Kim V. Goldsmith is an established digital media and installation artist, based near Dubbo in Central New South Wales, Australia. Raised on a large mixed farm in the region and going on to work as a rural journalist, farmer, and a marketing communications specialist in the rural, regional and natural resources sectors over the past 30 years, Kim uses her knowledge, experience and networks in her art practice to explore new perspectives on rural and remote landscapes, the issues impacting them, and the stories at their heart.
Kim has been working collaboratively with me on our Mosses and Marshes project, with her component of the project called Pulse of the Wetland, documented over the past year through her website, ecoPULSE. Pulse of the Wetland is centred on the iconic Australian wetland, the Macquarie Marshes, where Kim has spent the past year using cameras and sound recorders to document the recovery of the wetland from prolonged drought and fire. She explains more about what’s she’s been doing.
What drew you to the idea of working collaboratively on the issues faced by Mosses and Marshes?
I’ve been working in the field of environmental, issues-based art making for over a decade now, largely because it made more sense to bring something to the table as an artist rather than just documenting what was happening around me, as I had for several years before that. Having been part of Arts Territory Exchange for the past three years, I knew collaborating with someone with a different practice and perspective on things is an extremely powerful way of working, extending one’s thinking and ultimately the actions resulting from those investigations. It makes you think harder about what you do and why.
The issues we’re dealing with in Mosses and Marshes isn’t limited to the politics or existential questions of what the future holds for these fragile wetland ecosystems, it’s about the need for new perspectives that may expose our shared hopes for the future and provide insights into what the collective effort to get there might look like. The way Andrew and I work means we become part of the conversation, and our work can potentially create a platform that invites others to be part of it too. Conversations lead to connections. From there, you start to see we all share more in common than we first thought.
You’re working in the Macquarie Marshes in the northern part of Central NSW. What sort of environment is it?
The Macquarie Marshes are a bit of a mythical place as 90 percent of the 200,000 hectares considered ‘Marsh country’ is privately owned. Those land managers often run cattle in the wetter areas, as they’re the last places to have water and feed when things get dry, with sheep mostly grazing the dryer surrounding floodplain areas.

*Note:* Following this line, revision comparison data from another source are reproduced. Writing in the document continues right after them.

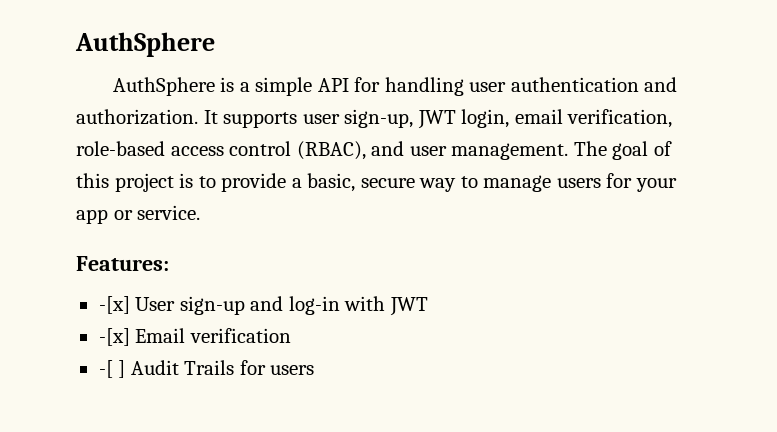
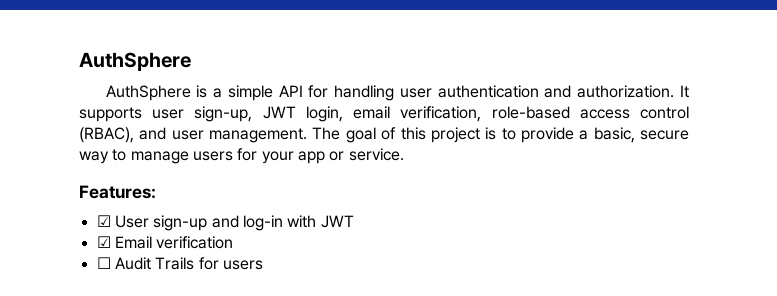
- -[x] User sign-up and log-in with JWT
+ ☑ User sign-up and log-in with JWT
- -[x] Email verification
+ ☑ Email verification
- -[ ] Audit Trails for users
+ ☐ Audit Trails for users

By British standards, it’s a very harsh environment. The Marshes are one of the largest remaining inland semi-permanent wetlands in south-eastern Australia, with extensive areas of phragmites reeds, water couch (coo-ch) grassland, River Red Gum woodlands and floodplains supporting an incredible amount of life. The Marshes are particularly noted as one of the most important nesting sites for waterbirds in Australia – with 77 water-loving species recorded in the area, including the beautiful brolga, iconic magpie goose, elusive booming Australasian bittern, and painted snipe. It’s also home to 156 species of woodland birds, fish, turtles, frogs, snakes and mammals, including kangaroos, emus and plenty of feral pigs.
The private property I’ve had the most access to throughout the year sits right on the boundary of the 10,000 hectare, Ramsar-listed Northern Marsh, and covers three of the main vegetation zones (all except for water couch grasslands), giving me a rare opportunity to sample the drought recovery of the Marshes within a contained area of 260 hectares. It hasn’t run livestock since it was purchased in the early 2000s. I’ve gathered content from a few other areas around the area, including Gibson’s Way that sits between the Northern and Southern Marsh, where you can see birds such as pelicans and black swans alongside grazing cattle from the road, as well as at a couple of locations at the top and bottom of the Marsh area. I’ve been working mostly at dusk, through the night and at dawn, which makes access to other less suited areas a bit of an issue.
The real connection with the landscape for me on Pulse of the Wetland has happened from repeat visits to the one site over time – experiencing the deafening night silence during the heat of summer when little black flies choke the hot day-time air, to the calls of lapwings piercing bone-numbing cold autumn nights after the water has returned to slowly soak into the dry cracked soils, slowly filling channels and stimulating new growth in the reed beds. My impending spring visit will be the next milestone in that experience. I’m expecting to see the reeds standing over my head — they were close last time I was there, and the woodland birdsong should be at full chorus. And fingers crossed, there’ll be more waterbirds on some of the lagoons as well.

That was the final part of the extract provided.